◆ EXERCISE BRIEF ◆
What lines in the records below contain the string "icon"? Copy every one.

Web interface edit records
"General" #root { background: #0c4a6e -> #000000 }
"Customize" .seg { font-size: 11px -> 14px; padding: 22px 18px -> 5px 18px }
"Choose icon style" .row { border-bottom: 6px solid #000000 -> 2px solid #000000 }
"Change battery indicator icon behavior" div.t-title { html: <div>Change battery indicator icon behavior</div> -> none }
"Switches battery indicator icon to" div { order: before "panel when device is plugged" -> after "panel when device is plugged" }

◆ REPLY TO THE EXERCISE ◆
"Choose icon style" .row { border-bottom: 6px solid #000000 -> 2px solid #000000 }
"Change battery indicator icon behavior" div.t-title { html: <div>Change battery indicator icon behavior</div> -> none }
"Switches battery indicator icon to" div { order: before "panel when device is plugged" -> after "panel when device is plugged" }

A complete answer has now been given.